From a starting point of zero, Liza boosts lonafen's market penetration to 86 percent quickly in the rise portion of Pain Hustlers' tale. Again, viewers are well-primed that the fall will come, but this is a hustling-fuelled, capitalism-indicting, "what would you do?" type of telling. An amalgamation of a few IRL folks, Liza is the only person who finds an angle into medicine cabinets, getting lonely pain-clinic doc Lydell (James) over the line in no small part thanks to paying him attention. She's also the only character with questions about the corporate-sanctioned move into bribes, false claims, and flouting regulations in the pursuit of more and more success ("grow or die," implores Neel). Hollywood neatness lingers in her arc, as someone with an urgent need for money to help her family and sincerity in her belief that she's slinging a worthy product, while also enamoured with the upgrade from motel living to a palatial apartment, even hiring her mother (O'Hara), and proving exceptional and influential at her task. That's where Blunt, who is also one of Pain Hustlers' producers, couldn't be more crucial — selling every slippery, driven, desperate, calculating, American dream-chasing and well-meaning choice alike.

In a version of this film that didn't feature Blunt, everything would suffer, including her co-stars. From Evans in Knives Out- and The Gray Man-esque skeezy terrain (so, worlds away from Captain America) to Garcia getting hopped up on greed, everyone in Pain Hustlers is at their best when they're reacting to her — and, of course, she's equally formidable whether she's in the centre of the glossily shot frame alone or flanked. Making workmanlike contributions, Yates and Tower prescribe only the expected otherwise. Apart from stressing that their movie isn't advocating pushing pills (well, sprays in this instance), their doco-leaning segments are gimmicky, even when they survey patients with horror stories. Pain Hustlers is still engaging enough, though, but it's the picture's terrifically cast lead that's compulsive to watch.

When Liza, Pete and company — Jay Duplass (Industry) and Amit Shah (Happy Valley) are among Zanna's other employees — are making bank, the lonafen playbook isn't far removed from their competitors.
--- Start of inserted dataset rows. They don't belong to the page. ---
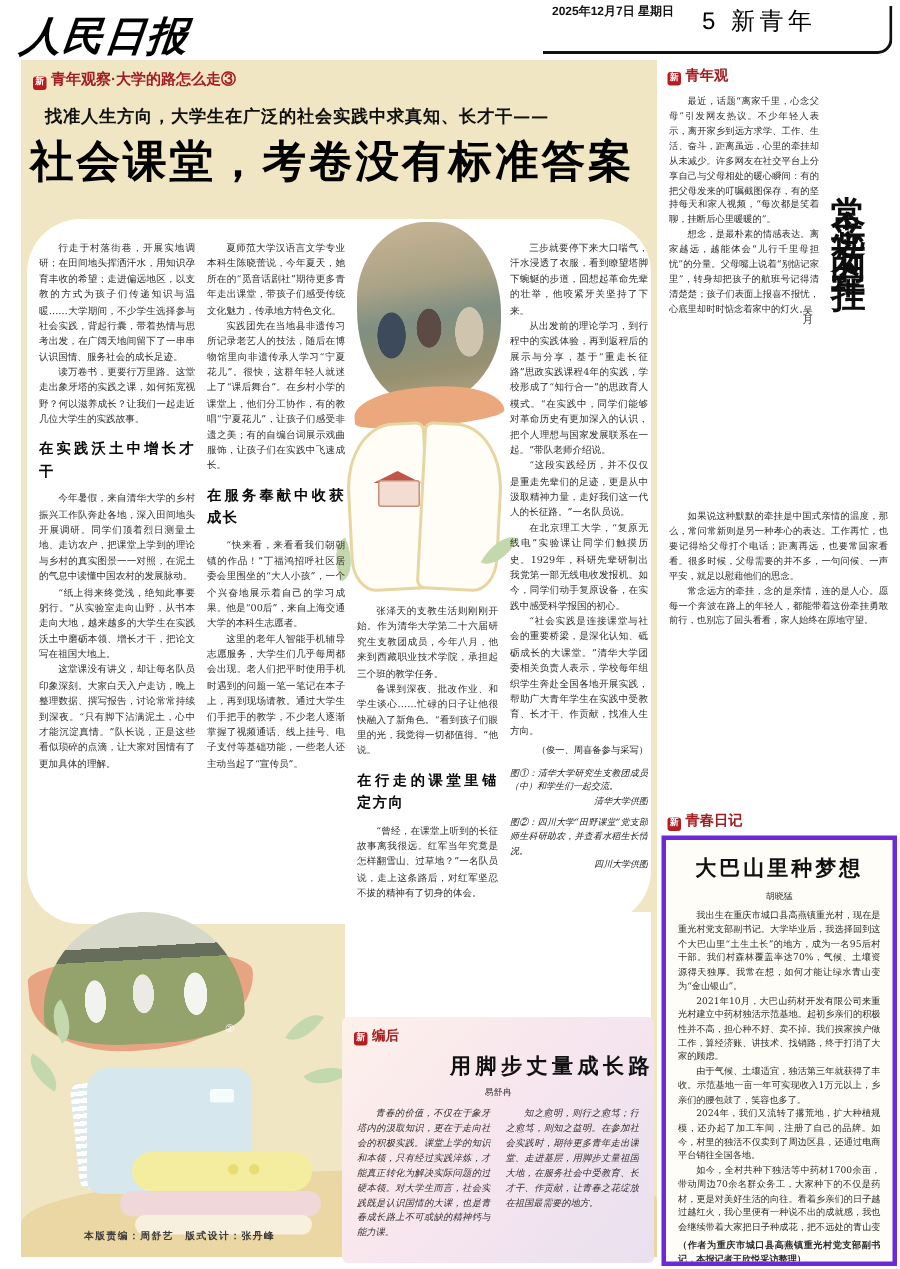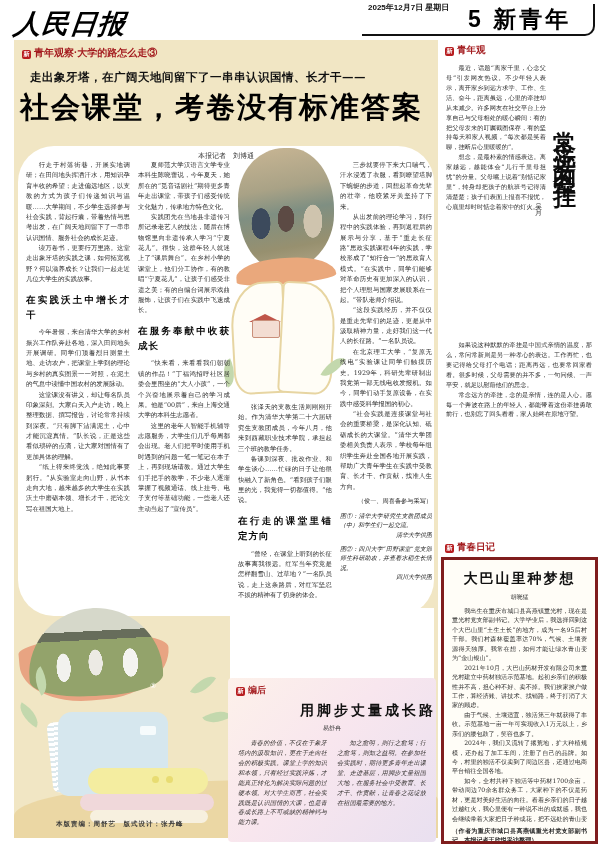--- a/index.html
+++ b/index.html
@@ -13,7 +13,7 @@
         border-bottom:2px solid #111;border-right:2px solid #111;border-bottom-right-radius:10px;}
   .hdr-date{position:absolute;left:368px;top:2px;font-size:8px;font-weight:bold;
         font-family:"Liberation Sans",sans-serif;color:#111;}
-  .hdr-page{position:absolute;left:468px;top:4px;font-size:23px;font-weight:bold;
+  .hdr-page{position:absolute;left:468px;top:4px;font-size:16px;font-weight:normal;
         font-family:"Liberation Sans",sans-serif;letter-spacing:3px;color:#000;}
   
   .panel{position:absolute;left:14px;top:40px;width:424px;height:798px;background:#f1e6c4;}

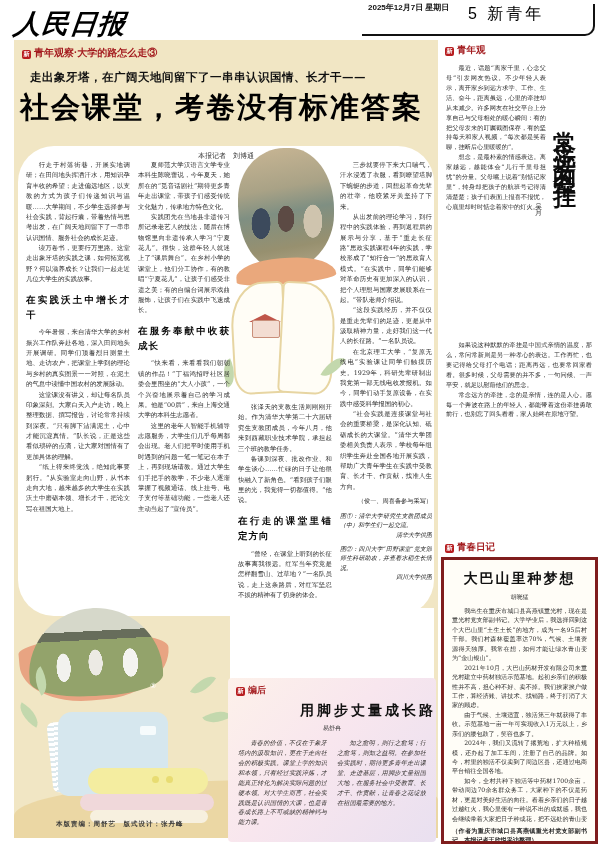--- a/index.html
+++ b/index.html
@@ -144,7 +144,7 @@
   <div class="kicker">
     <span class="badge">新</span><span>青年观察·大学的路怎么走③</span>
   </div>
-  <div class="dek">走出象牙塔，在广阔天地间留下了一串串认识国情、长才干——</div>
+  <div class="dek">找准人生方向，大学生在广泛的社会实践中求真知、长才干——</div>
   <div class="headline">社会课堂，考卷没有标准答案</div>
   <div class="byline">本报记者　刘博通</div>
 

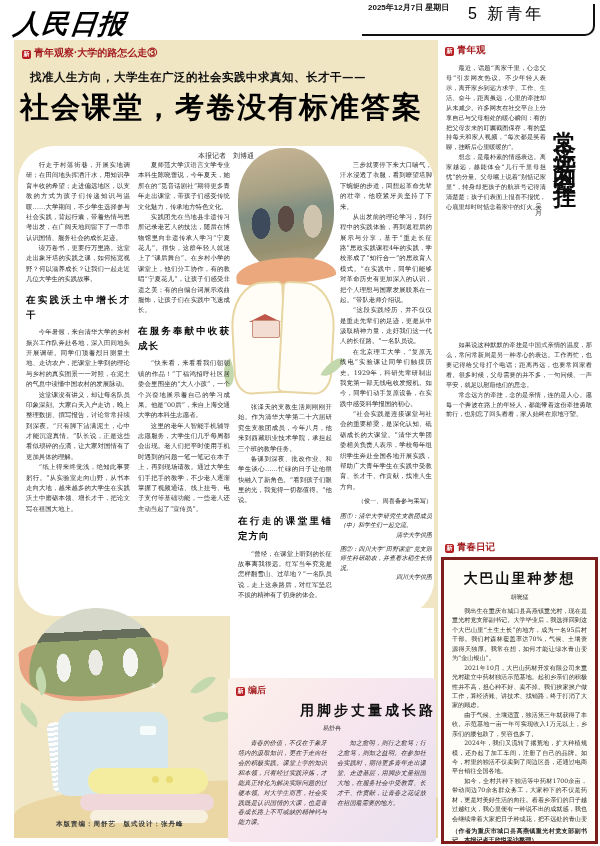--- a/index.html
+++ b/index.html
@@ -146,7 +146,6 @@
   </div>
   <div class="dek">找准人生方向，大学生在广泛的社会实践中求真知、长才干——</div>
   <div class="headline">社会课堂，考卷没有标准答案</div>
-  <div class="byline">本报记者　刘博通</div>
 
   <div class="photo1"></div>
   <span class="fig-marker" style="left:320px;top:250px;">①</span>

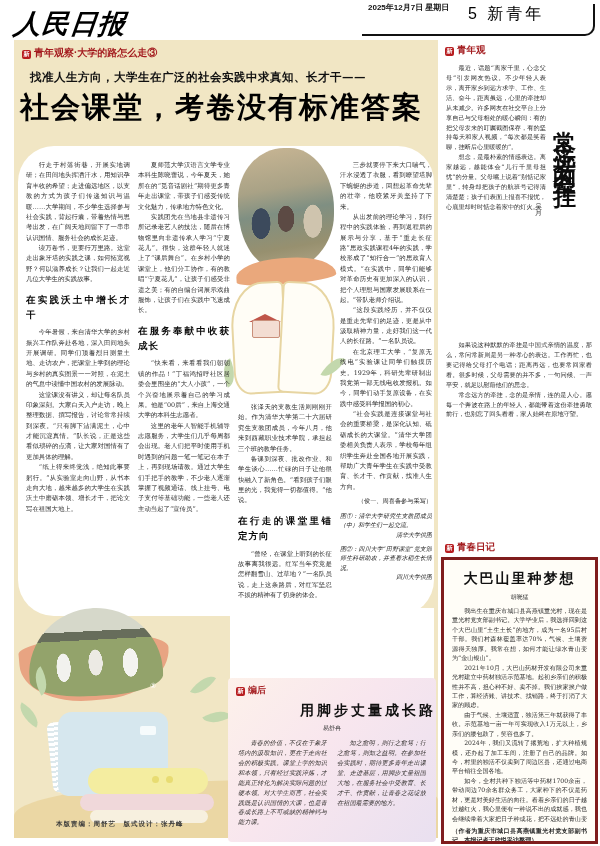--- a/index.html
+++ b/index.html
@@ -168,8 +168,8 @@
     <h3>在实践沃土中增长才干</h3>
     <div>
         <p>今年暑假，来自清华大学的乡村振兴工作队奔赴各地，深入田间地头开展调研。同学们顶着烈日测量土地、走访农户，把课堂上学到的理论与乡村的真实图景一一对照，在泥土的气息中读懂中国农村的发展脉动。</p>
+        <p>“纸上得来终觉浅，绝知此事要躬行。”从实验室走向山野，从书本走向大地，越来越多的大学生在实践沃土中磨砺本领、增长才干，把论文写在祖国大地上。</p>
         <p>这堂课没有讲义，却让每名队员印象深刻。大家白天入户走访，晚上整理数据、撰写报告，讨论常常持续到深夜。“只有脚下沾满泥土，心中才能沉淀真情。”队长说，正是这些看似琐碎的点滴，让大家对国情有了更加具体的理解。</p>
-        <p>“纸上得来终觉浅，绝知此事要躬行。”从实验室走向山野，从书本走向大地，越来越多的大学生在实践沃土中磨砺本领、增长才干，把论文写在祖国大地上。</p>
       </div>
   </div>
   <div class="col col2">

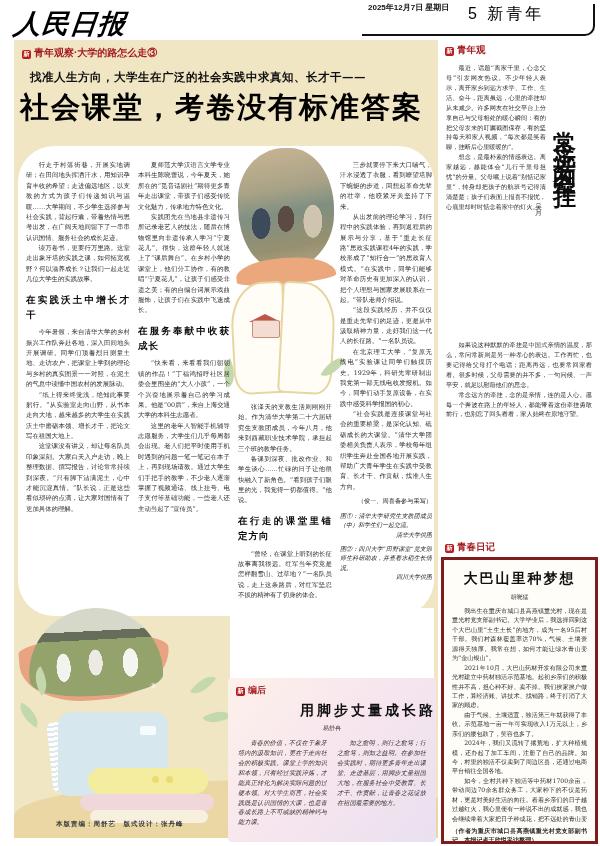--- a/index.html
+++ b/index.html
@@ -116,7 +116,7 @@
   .yv-wide{position:absolute;left:446px;top:340px;width:146px;height:196px;font-size:6.2px;
         line-height:1.6;text-align:justify;color:#2c2c2c;overflow:hidden;}
   .diary-box{position:absolute;left:441px;top:557px;width:151px;height:281px;
-        border:3px solid #7f1d1d;background:#fffdf7;overflow:hidden;}
+        border:3px solid #6d28d9;background:#fffdf7;overflow:hidden;}
   .diary-title{margin:10px 4px 0 4px;text-align:center;font-size:14px;font-weight:bold;
         letter-spacing:2px;color:#111;font-family:"DejaVu Serif",serif;}
   .diary-author{margin:5px 0 4px 0;text-align:center;font-size:6px;color:#333;}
In a film that recalls The Big Short and Martin Scorsese's work, there's a raging case of like plot, like movie as blatant as a bright-orange pill cylinder. Pain Hustlers doesn't just tread in Dopesick et al's footsteps, but in Goodfellas and The Wolf of Wall Street's as well. Liza could be a sibling to Erin Brockovich's namesake, too, with the performance to match. And, as it trades in horrific details yet never goes full horror like The Fall of the House of Usher, Succession also lingers. In one of Evans' great scenes, in fact, he takes to the stage in costume and raps the drug's praises. He's decked out like a lonafen spray, but he's firmly and gleefully in Kendall Roy territory. It's an entertaining moment, but also underscores the difference between watchable and spectacular.